What you should do: Give back a single figure: the number of lines in the entries below that contain "grid".
######
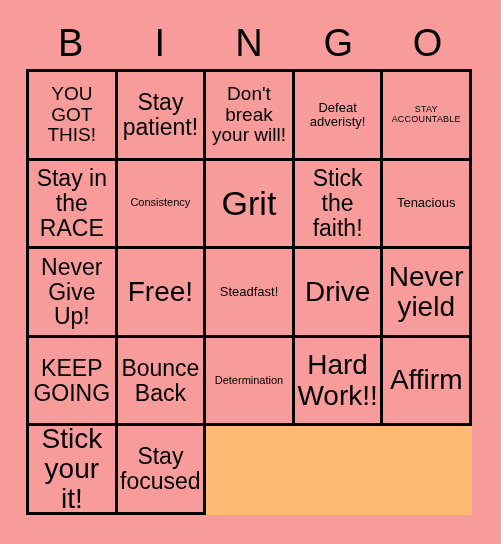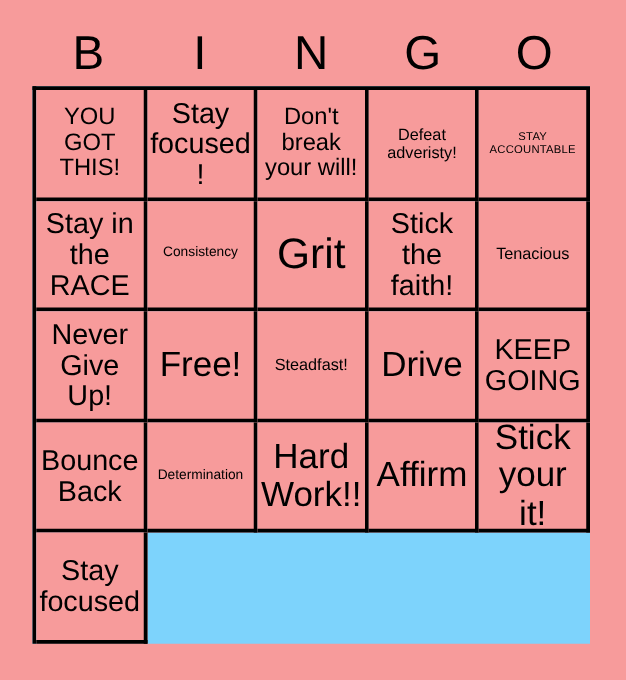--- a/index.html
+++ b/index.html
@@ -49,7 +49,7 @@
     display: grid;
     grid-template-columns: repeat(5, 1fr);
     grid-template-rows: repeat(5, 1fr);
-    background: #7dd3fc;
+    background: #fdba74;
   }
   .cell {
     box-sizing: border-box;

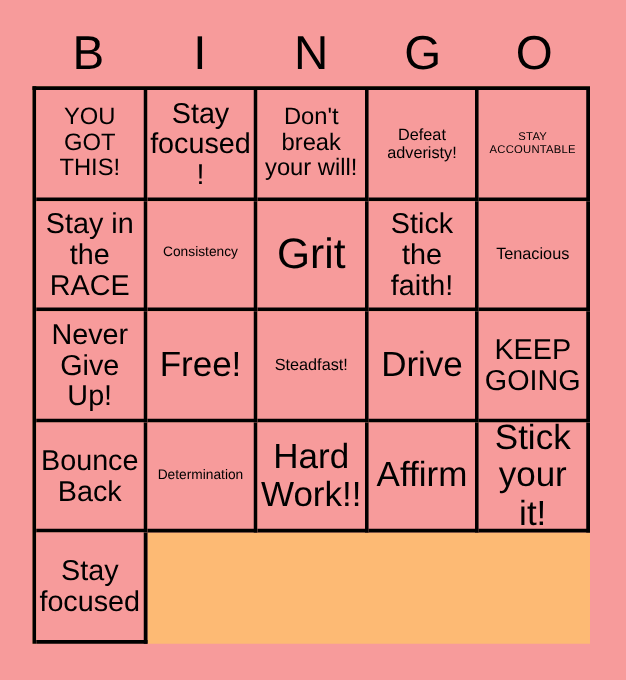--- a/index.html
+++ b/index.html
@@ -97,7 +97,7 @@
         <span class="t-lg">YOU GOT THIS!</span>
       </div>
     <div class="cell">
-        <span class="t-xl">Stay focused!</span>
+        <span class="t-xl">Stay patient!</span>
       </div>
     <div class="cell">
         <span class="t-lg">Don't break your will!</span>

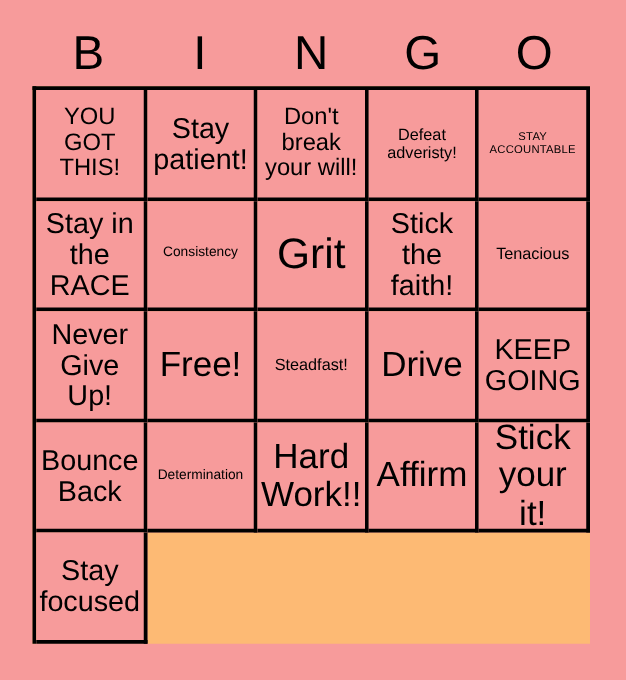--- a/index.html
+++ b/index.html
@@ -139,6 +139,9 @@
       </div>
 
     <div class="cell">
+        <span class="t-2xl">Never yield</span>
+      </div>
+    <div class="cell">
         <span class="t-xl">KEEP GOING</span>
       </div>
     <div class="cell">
######
Answer space: 3